AVAILABLE DATA Block Start

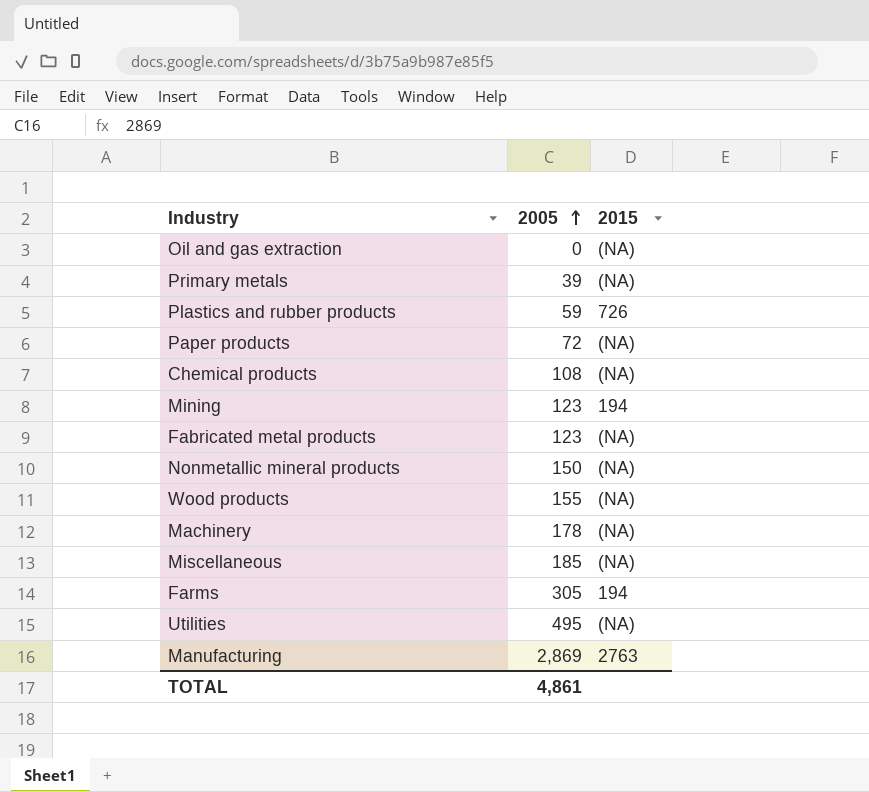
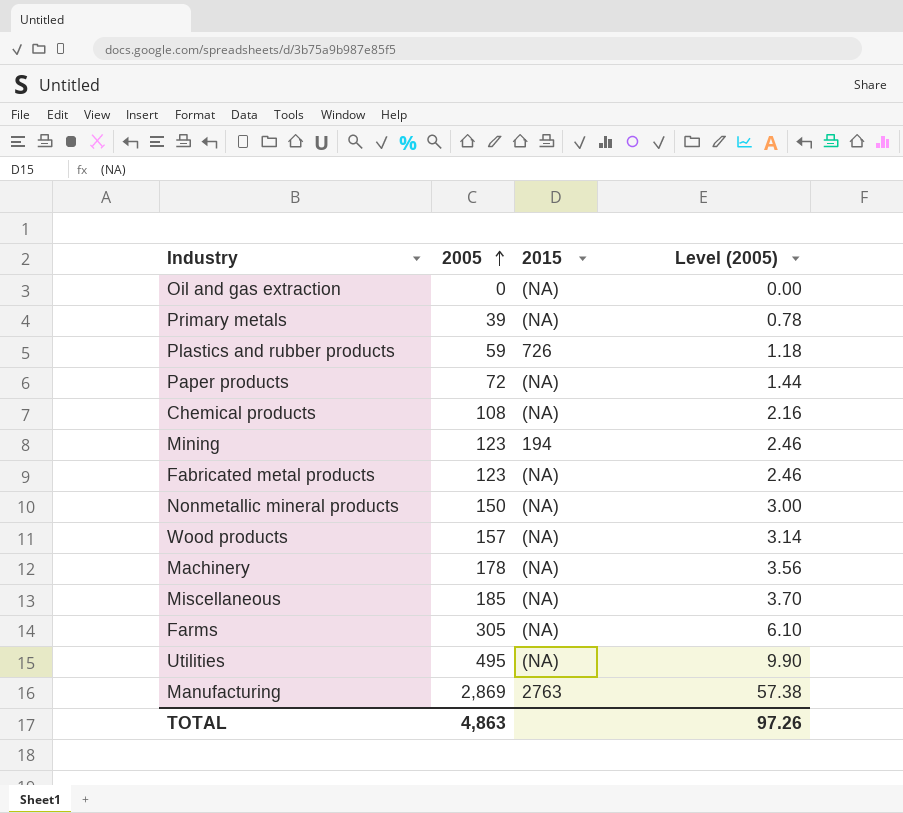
column Level (2005) | formula: none -> [2005] * 0.02
Wood products | 2005: 155 -> 157
Farms | 2015: 194 -> (NA)
TOTAL | 2005: 4,861 -> 4,863

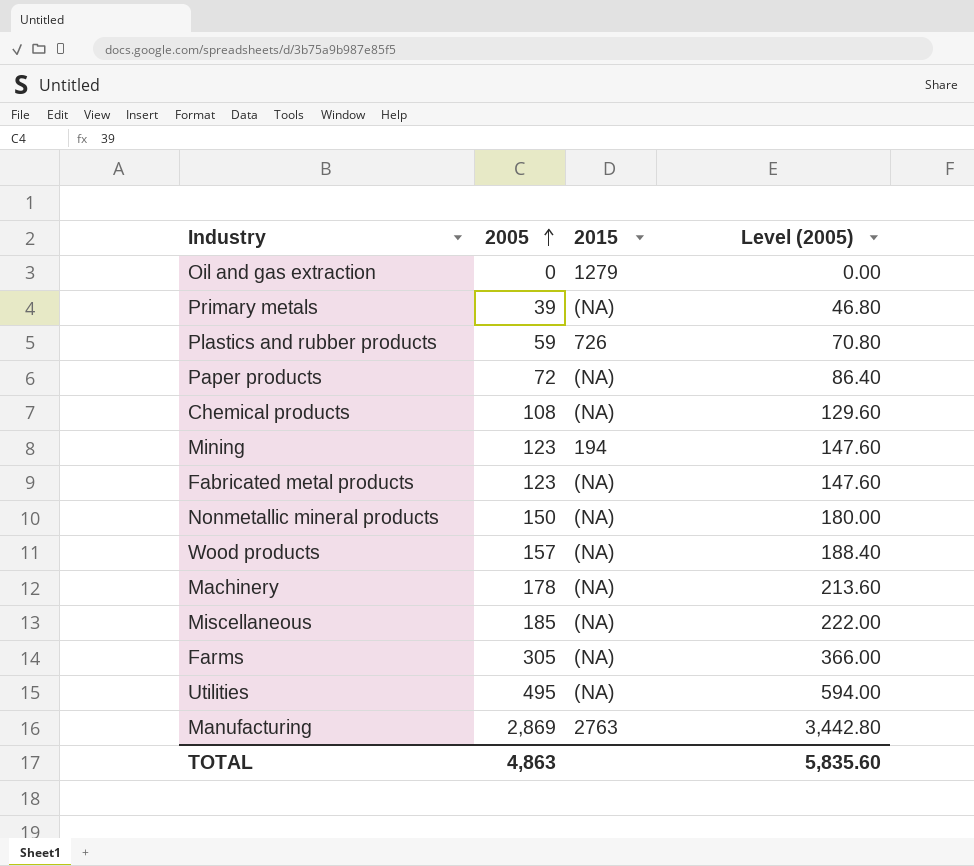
column Level (2005) | formula: [2005] * 0.02 -> [2005] * 1.2
Oil and gas extraction | 2015: (NA) -> 1279
TOTAL | Level (2005): 97.26 -> 5,835.60

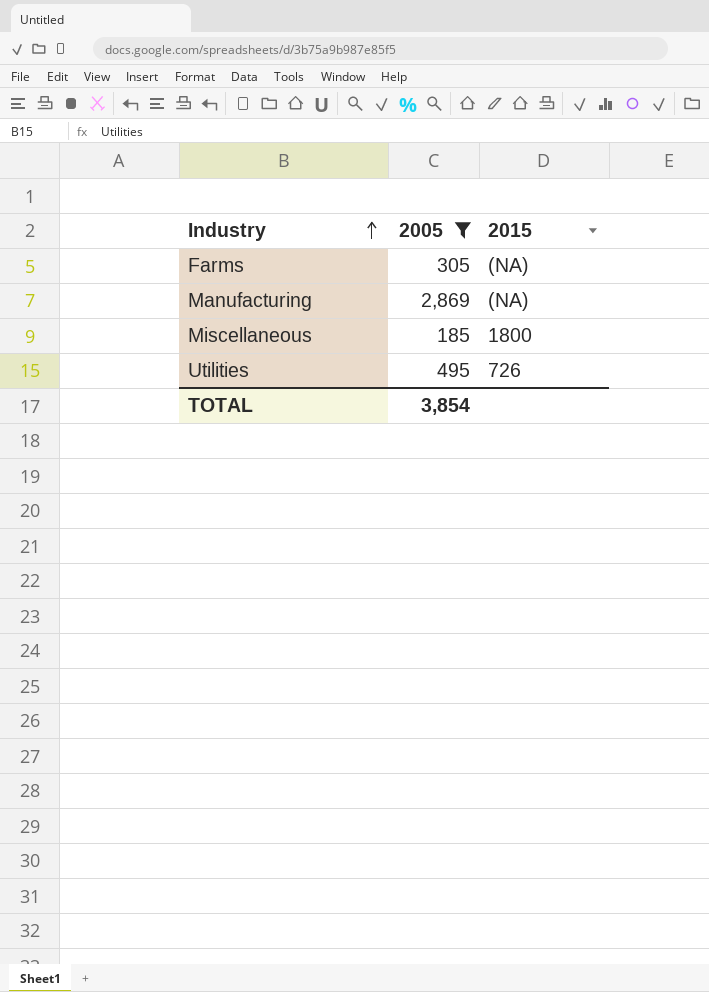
filter: none -> 2005 >= 185
row order: 2005 ascending -> Industry ascending
column Level (2005) | formula: [2005] * 1.2 -> none
Manufacturing | 2015: 2763 -> (NA)
Miscellaneous | 2015: (NA) -> 1800
Utilities | 2015: (NA) -> 726
TOTAL | 2005: 4,863 -> 3,854

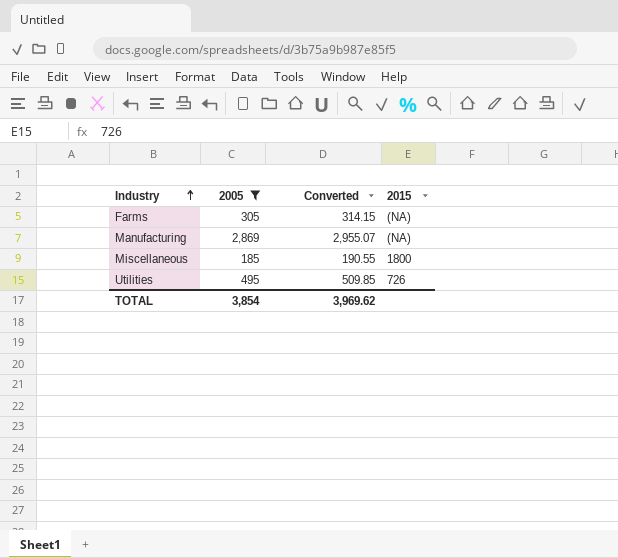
column Converted | formula: none -> [2005] * 1.03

AVAILABLE DATA Block End

Though the entries above contain pictures, none should be copied; reproduce only the lines between the one holding "Farms | 2015: 194 -> (NA)" and the one holding "Miscellaneous | 2015: (NA) -> 1800", inclusive, exactly as written.

Farms | 2015: 194 -> (NA)
TOTAL | 2005: 4,861 -> 4,863

column Level (2005) | formula: [2005] * 0.02 -> [2005] * 1.2
Oil and gas extraction | 2015: (NA) -> 1279
TOTAL | Level (2005): 97.26 -> 5,835.60

filter: none -> 2005 >= 185
row order: 2005 ascending -> Industry ascending
column Level (2005) | formula: [2005] * 1.2 -> none
Manufacturing | 2015: 2763 -> (NA)
Miscellaneous | 2015: (NA) -> 1800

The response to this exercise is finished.